Remembering Horace Julian Bond
Editor's note: We were deeply saddened to learn of Horace Julian Bond's passing. Our thoughts are with his family. In memory of the civil rights leader, OWN will air an encore presentation of Oprah Winfrey Presents: Legends Who Paved the Way on Saturday, August 22, at 1 p.m. ET/PT.
Horace Julian Bond was destined to be a scholar and an activist. Bond grew up on the campus of Lincoln University in Pennsylvania. His father was a prominent professor and the school's first African American president, and his mother was a college librarian. In 1957, Bond's family left the North and moved to the Deep South, where his father took a position as a dean at Atlanta University. "I would go from the relative safety of where I was living to the relative terror of where I was about to move, to Georgia," Bond once said.
As a student at Morehouse College, Bond took the one and only class ever taught by Dr.

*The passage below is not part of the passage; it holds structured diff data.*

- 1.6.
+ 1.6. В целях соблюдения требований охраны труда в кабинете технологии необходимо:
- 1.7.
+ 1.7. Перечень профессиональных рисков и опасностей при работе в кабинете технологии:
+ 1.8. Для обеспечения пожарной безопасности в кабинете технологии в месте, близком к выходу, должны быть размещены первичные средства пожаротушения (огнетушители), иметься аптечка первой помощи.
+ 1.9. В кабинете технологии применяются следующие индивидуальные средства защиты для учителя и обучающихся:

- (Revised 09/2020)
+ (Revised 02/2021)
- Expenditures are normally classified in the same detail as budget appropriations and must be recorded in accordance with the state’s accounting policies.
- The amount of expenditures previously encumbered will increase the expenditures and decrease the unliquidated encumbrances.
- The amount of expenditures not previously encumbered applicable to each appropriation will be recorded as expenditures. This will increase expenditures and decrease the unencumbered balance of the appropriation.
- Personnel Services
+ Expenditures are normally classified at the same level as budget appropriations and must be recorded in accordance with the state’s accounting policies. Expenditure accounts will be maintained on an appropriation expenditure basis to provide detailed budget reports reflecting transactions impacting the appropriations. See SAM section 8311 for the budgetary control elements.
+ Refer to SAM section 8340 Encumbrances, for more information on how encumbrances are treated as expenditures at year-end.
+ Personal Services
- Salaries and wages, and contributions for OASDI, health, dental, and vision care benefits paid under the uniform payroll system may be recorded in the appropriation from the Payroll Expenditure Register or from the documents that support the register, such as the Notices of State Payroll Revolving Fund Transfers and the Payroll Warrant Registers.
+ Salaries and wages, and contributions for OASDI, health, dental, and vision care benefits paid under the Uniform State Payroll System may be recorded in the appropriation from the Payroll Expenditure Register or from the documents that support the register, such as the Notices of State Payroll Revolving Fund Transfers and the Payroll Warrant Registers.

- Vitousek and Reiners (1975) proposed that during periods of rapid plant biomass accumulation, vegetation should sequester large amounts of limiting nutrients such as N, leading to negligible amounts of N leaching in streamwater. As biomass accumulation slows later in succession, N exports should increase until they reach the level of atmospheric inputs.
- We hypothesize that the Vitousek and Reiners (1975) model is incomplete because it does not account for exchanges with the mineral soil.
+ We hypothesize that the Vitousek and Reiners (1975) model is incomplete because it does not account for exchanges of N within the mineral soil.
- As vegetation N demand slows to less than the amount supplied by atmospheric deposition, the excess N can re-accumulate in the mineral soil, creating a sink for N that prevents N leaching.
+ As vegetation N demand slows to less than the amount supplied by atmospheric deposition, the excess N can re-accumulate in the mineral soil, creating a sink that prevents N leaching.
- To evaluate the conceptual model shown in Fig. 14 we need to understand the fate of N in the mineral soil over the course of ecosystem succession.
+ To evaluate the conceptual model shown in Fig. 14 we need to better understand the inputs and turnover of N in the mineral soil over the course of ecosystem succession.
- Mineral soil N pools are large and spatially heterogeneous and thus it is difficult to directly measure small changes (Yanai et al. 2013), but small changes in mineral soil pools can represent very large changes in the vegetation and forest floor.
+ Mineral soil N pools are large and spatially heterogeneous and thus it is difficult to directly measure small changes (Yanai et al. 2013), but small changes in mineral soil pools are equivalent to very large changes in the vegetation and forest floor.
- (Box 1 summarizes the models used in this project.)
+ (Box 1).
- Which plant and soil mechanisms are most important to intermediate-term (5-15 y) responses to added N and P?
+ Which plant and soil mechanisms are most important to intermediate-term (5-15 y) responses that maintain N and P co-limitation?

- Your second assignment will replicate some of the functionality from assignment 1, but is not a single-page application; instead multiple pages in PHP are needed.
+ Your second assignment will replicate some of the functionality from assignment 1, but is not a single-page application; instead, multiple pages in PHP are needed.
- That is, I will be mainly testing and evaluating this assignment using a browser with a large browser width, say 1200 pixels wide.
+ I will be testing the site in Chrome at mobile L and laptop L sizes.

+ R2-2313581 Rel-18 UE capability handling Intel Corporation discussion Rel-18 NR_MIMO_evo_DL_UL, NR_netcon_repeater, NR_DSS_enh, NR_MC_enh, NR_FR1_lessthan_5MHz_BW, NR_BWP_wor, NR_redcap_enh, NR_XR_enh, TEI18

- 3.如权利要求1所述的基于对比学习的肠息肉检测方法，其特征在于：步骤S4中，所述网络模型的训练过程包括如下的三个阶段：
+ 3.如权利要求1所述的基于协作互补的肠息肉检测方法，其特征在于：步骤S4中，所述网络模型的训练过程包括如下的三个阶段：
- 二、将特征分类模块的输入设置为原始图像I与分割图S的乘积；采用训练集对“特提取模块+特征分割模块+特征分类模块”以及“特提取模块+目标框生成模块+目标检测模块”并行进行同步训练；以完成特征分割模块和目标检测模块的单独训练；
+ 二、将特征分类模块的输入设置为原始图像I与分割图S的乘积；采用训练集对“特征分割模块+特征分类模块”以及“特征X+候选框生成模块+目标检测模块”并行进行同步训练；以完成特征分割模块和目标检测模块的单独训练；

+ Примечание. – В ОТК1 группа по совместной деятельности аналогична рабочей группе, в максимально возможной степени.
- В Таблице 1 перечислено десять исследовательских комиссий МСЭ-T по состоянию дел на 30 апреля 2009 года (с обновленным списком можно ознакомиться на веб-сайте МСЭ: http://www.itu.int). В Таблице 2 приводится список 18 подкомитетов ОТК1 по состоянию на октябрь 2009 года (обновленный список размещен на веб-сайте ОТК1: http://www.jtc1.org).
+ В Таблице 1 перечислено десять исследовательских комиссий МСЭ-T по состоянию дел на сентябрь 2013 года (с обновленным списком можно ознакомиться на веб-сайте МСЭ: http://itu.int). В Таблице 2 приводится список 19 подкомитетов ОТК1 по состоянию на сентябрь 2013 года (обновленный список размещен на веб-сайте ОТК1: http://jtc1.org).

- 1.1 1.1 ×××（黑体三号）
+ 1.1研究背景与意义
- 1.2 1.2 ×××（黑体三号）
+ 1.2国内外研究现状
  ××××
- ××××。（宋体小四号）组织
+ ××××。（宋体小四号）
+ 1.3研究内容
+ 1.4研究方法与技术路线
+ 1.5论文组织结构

Martin Luther King Jr. and began organizing lunch room sit-ins across Atlanta. "You didn't know whether someone at the lunch counter would hit you or throw coffee on you," he said. "You have to be careful, but you can't allow yourself to become paralyzed with fear."
After the voting rights marches from Selma to Montgomery, Bond, a founding member of the Student Nonviolent Coordinating Committee (SNCC), became the first African American to be nominated for vice president of the United States.